Part of that challenge is alleviated by publishers sprucing up books with new covers. New covers make timeless books look relevant to kids today. Out with the smaller, thicker, tiny font books (mass market books as they are called by booksellers). In with the slightly larger, more space between lines/font, and shiny cover. That is what led me to Hatchet.

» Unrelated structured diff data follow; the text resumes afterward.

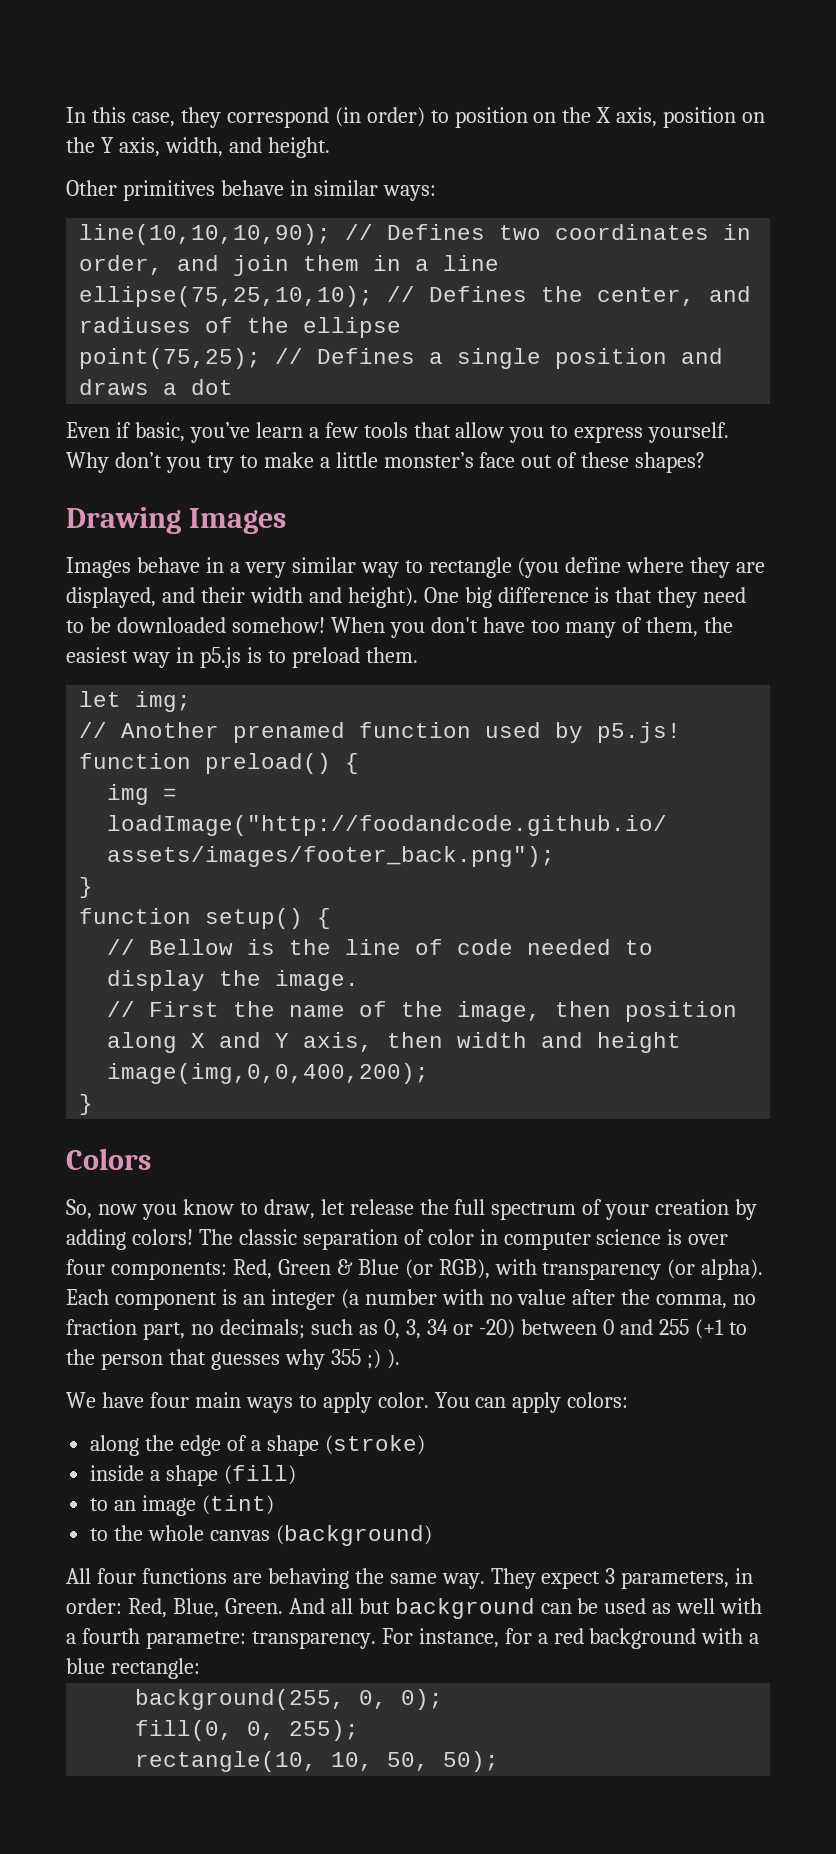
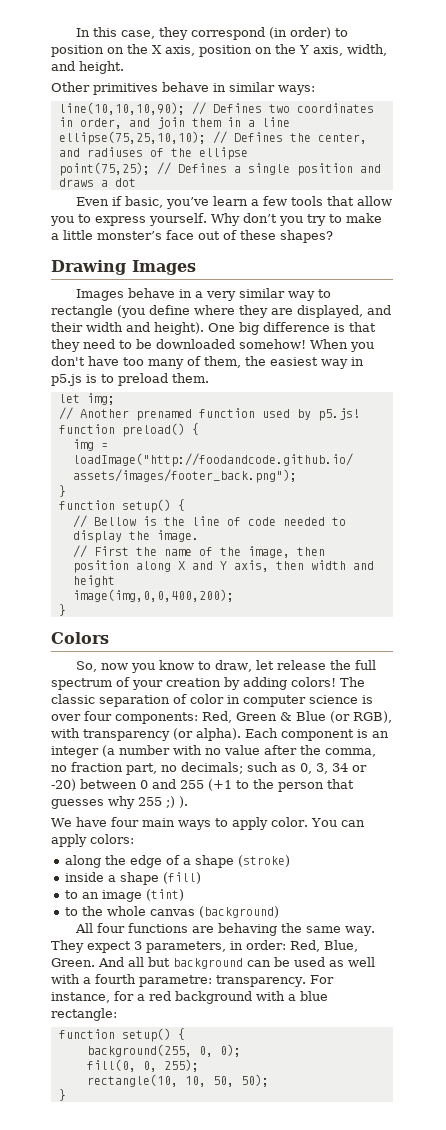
- Each component is an integer (a number with no value after the comma, no fraction part, no decimals; such as 0, 3, 34 or -20) between 0 and 255 (+1 to the person that guesses why 355 ;) ).
+ Each component is an integer (a number with no value after the comma, no fraction part, no decimals; such as 0, 3, 34 or -20) between 0 and 255 (+1 to the person that guesses why 255 ;) ).
  For instance, for a red background with a blue rectangle:
+ function setup() {
  rectangle(10, 10, 50, 50);
+ }

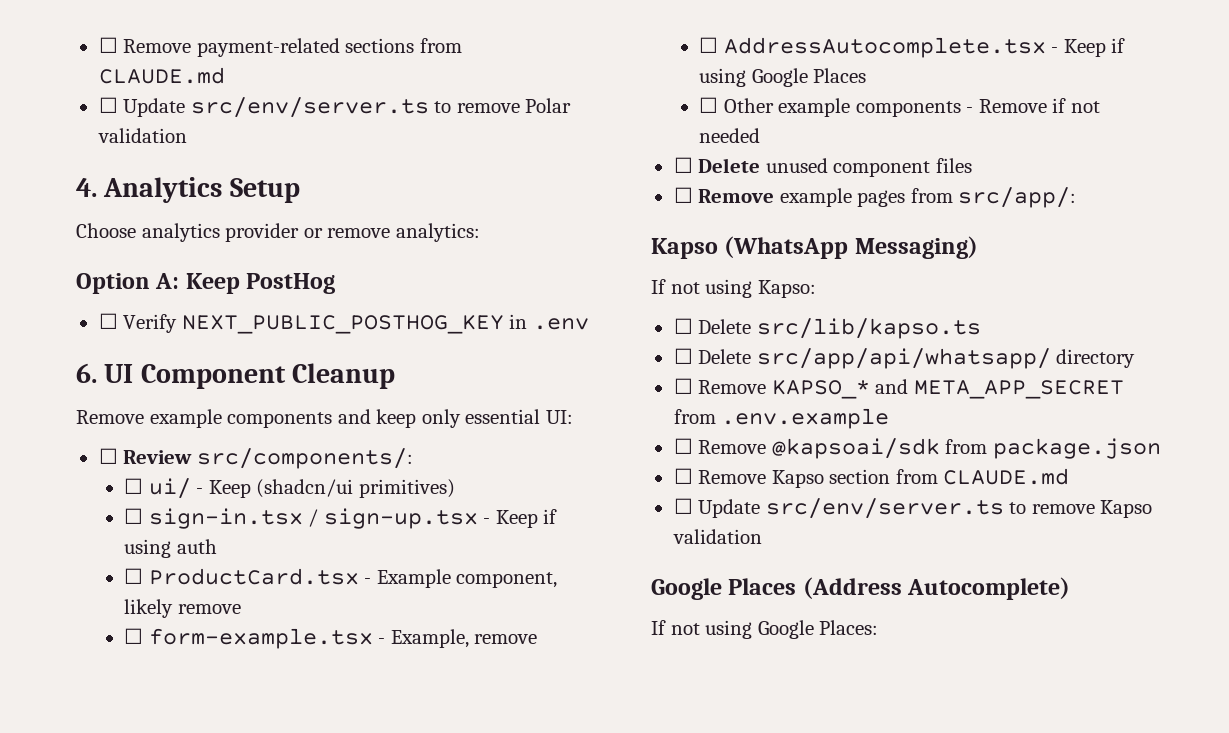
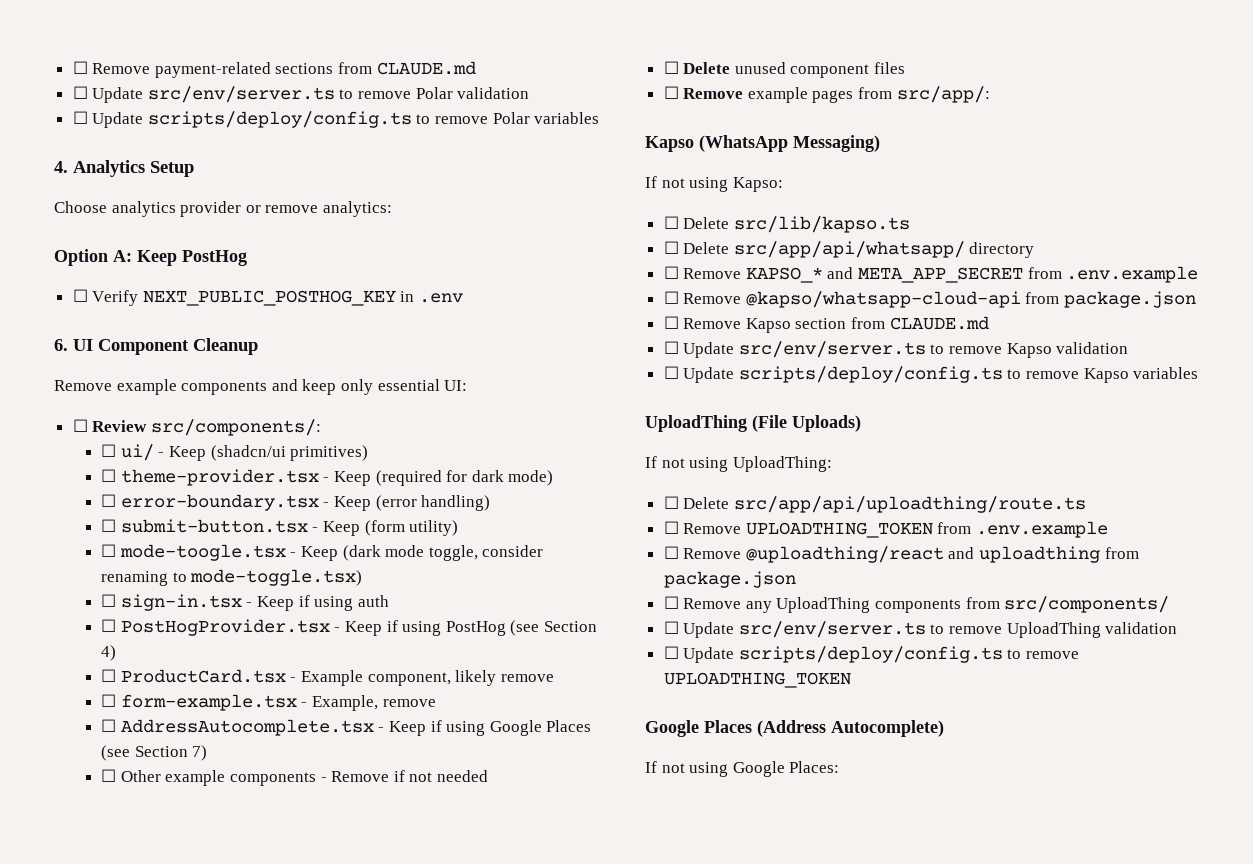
+ ☐ Update scripts/deploy/config.ts to remove Polar variables
+ ☐ theme-provider.tsx - Keep (required for dark mode)
+ ☐ error-boundary.tsx - Keep (error handling)
+ ☐ submit-button.tsx - Keep (form utility)
+ ☐ mode-toogle.tsx - Keep (dark mode toggle, consider renaming to mode-toggle.tsx)
- ☐ sign-in.tsx / sign-up.tsx - Keep if using auth
+ ☐ sign-in.tsx - Keep if using auth
+ ☐ PostHogProvider.tsx - Keep if using PostHog (see Section 4)
- ☐ AddressAutocomplete.tsx - Keep if using Google Places
+ ☐ AddressAutocomplete.tsx - Keep if using Google Places (see Section 7)
- ☐ Remove @kapsoai/sdk from package.json
+ ☐ Remove @kapso/whatsapp-cloud-api from package.json
+ ☐ Update scripts/deploy/config.ts to remove Kapso variables
+ UploadThing (File Uploads)
+ If not using UploadThing:
+ ☐ Delete src/app/api/uploadthing/route.ts
+ ☐ Remove UPLOADTHING_TOKEN from .env.example
+ ☐ Remove @uploadthing/react and uploadthing from package.json
+ ☐ Remove any UploadThing components from src/components/
+ ☐ Update src/env/server.ts to remove UploadThing validation
+ ☐ Update scripts/deploy/config.ts to remove UPLOADTHING_TOKEN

I have about 10 copies of Hatchet at school. I opted not to use it for novel study/literature circle because of the size of the book, and the size of the print. It had also been some time since I'd read it myself (although I am not 100% sure I read it as I am confusing it with Call of the Wild). After reading it, I think I'll use it. The story of Brian surviving in wilderness for almost 2 months is moving. I think kids will see the story of growth, and conquering fear in an empowering manner. How can I do that? or I can be just like Brian, taking control of my anger. Perhaps it is far-fetched, but I do see where kids will at the very least be able to identify with the themes in the story. Now I pick up a few more with the fancy cover... hmmm.
Rating: 3.5 out of 5. I prefer books with more dialogue but the story was very good, and you wanted to know what would come of Brian as he struggled to survive in the wilderness.